I’ve been married for 14 years and a lot is different from what I thought it’d be like.
My then-boyfriend and I were totally connected. I respected his job and also understood he needed some guy time with his friends. He was proud of my success as an intern in a big firm, and we were both feeling very good about our joint income.
We could buy a nice condo and also take two-week breaks in both summer and winter. Then we had kids. Our two daughters are ten and seven. We needed a house.
Before the pandemic, their father still spent two late nights and a weekend each month out with his buddies. Nothing was allowed to interfere, not even my company’s major off-site weekend meetings.
I’d have to beg my parents to take the children, though I knew it’s a lot of work for them, and that the girls missed us even though their grandparents adore them.
Much more has changed us since Covid. My husband’s constantly “busy” even though he’s working from home. He’s either on his phone and/or computer and in between he’s playing games like a restless teenager. He may even be addicted to gaming, which isn’t a healthy model for our daughters.
I’m very conflicted. I understand there’s been huge stress on everyone since our lives changed a year ago when the virus first affected everything.
But I feel guilty working when my children need comforting because they’re afraid they’ll have to wear masks forever and worry about getting sick or infecting others.
So far, we ‘ve stayed healthy, but I know in my heart we’ve been affected in a negative way.
It feels like we’re no longer solid as a couple, like we’re each operating in separate spheres... he’s on his path, I’m on mine, and we fit in the children, their homework and any special interests, when we can or must.
How do we get back to that time when we were bonded together and being a family was a joy for us all? Do we have to wait for some announcement one or two more years ahead that COVID-19 has been conquered and we can emerge from our private bunkers of fear and isolation?
You’re right about this fact: Everyone’s been affected by Covid.
As recipient of countless letters describing changes in couple relationships, and doubts about how to handle the resulting stresses and distancing, I’m aware of collective unrest, anxiety and emotional pain.
Forgive yourself for these feelings. Blame the global upheaval created by a rampant infection which science and health experts are trying to control. Do not blame yourself or your partner for not finding it easy to adjust.
Stay alert to your daughters’ feelings and moods, to assure they feel secure and loved. It’s good that they care about others’ safety too, but not to fear their every move.
Your husband’s gaming is a distraction from all the pressures and change. If it persists and increases, he may need help giving up what could become an addiction.

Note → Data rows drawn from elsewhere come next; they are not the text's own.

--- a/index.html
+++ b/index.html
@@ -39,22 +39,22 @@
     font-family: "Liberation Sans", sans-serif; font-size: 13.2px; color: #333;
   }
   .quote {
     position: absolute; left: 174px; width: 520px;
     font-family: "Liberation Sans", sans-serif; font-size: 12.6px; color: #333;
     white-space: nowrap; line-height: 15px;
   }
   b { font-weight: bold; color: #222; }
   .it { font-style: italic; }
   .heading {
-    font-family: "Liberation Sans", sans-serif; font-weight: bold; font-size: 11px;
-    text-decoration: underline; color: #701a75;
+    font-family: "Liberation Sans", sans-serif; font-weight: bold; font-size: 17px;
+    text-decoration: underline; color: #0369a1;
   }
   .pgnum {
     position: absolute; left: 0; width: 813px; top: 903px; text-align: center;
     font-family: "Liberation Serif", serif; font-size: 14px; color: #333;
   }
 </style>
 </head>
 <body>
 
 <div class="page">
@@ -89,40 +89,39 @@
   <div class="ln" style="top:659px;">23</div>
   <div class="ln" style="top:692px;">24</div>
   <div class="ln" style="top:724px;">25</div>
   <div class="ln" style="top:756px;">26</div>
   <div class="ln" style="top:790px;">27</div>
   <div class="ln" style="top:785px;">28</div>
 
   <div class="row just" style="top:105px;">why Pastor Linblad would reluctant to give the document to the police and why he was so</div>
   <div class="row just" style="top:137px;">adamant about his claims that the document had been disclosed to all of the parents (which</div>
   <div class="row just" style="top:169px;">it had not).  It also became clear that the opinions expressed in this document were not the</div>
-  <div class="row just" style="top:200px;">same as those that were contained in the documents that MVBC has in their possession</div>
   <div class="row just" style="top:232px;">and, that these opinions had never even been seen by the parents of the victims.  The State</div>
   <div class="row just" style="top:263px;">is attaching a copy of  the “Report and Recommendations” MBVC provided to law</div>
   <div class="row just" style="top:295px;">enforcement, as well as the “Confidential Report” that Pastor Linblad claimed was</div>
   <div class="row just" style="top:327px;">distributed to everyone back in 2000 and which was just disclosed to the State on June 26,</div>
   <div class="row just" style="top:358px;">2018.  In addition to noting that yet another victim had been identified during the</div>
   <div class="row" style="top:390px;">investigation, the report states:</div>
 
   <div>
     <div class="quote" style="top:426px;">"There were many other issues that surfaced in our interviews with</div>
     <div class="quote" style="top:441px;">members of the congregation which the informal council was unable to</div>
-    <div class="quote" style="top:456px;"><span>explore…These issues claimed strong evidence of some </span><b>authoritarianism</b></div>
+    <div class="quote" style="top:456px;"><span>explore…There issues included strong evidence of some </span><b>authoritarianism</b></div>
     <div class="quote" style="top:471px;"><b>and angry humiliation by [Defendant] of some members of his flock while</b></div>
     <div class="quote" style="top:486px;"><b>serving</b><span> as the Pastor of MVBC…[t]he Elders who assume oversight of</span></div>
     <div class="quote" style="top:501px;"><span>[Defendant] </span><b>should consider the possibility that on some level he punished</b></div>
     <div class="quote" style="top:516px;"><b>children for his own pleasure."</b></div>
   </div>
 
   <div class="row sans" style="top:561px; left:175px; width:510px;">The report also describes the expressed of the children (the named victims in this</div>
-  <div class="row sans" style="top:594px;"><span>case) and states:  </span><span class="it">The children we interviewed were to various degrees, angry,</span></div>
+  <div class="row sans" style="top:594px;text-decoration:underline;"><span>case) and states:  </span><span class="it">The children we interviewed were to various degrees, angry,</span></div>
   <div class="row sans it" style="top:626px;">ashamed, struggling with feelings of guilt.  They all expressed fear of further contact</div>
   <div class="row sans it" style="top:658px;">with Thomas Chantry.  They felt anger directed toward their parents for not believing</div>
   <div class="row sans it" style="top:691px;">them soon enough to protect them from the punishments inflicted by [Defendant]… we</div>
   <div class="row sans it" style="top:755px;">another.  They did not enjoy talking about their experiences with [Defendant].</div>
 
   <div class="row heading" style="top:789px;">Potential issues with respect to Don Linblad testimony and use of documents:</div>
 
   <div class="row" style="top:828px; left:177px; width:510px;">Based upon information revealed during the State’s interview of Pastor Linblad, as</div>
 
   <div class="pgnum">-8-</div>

He may also be betting and losing money but ashamed to admit it. If necessary, be ready to get help to intervene.
Try to balance your own work routine with exercise or meditation breaks. Insist on mealtime and cleaning being a family effort with everyone given a task. Urge outdoor winter activities on weekends with the whole family if possible.
There’ve been previous pandemics. This one too will eventually pass.
FEEDBACK Regarding the personal pet-care items tossed out by the jealous girlfriend of the pet-sitter’s employer (February 10):
Reader – “The girlfriend’s jealous actions were unwarranted. She, not the employer, should be responsible to replace items she threw out.
“I disagree that the employer “threw her under the bus.” It was the girlfriend by her immature actions.
“She was jealous and showed herself to be unpredictable, so we’re left unaware of just how confrontational she was. Her boyfriend likely felt intimidated or concerned for his welfare at the time.
“He’s not the one who left the pet-sitter with a questionable reputation, it was the jealous girlfriend. Your response was unfair to a man who loved his pet so much that he paid a pet-sitter to ensure it was okay and didn’t feel abandoned.”
Ellie - He didn’t stop the girlfriend from tossing things nor admit he’d told the pet-sitter to leave slippers there. No hero.
Tip of the day:
Pandemic stress is inevitable. Try ways your family can adjust and find alternative de-stressors.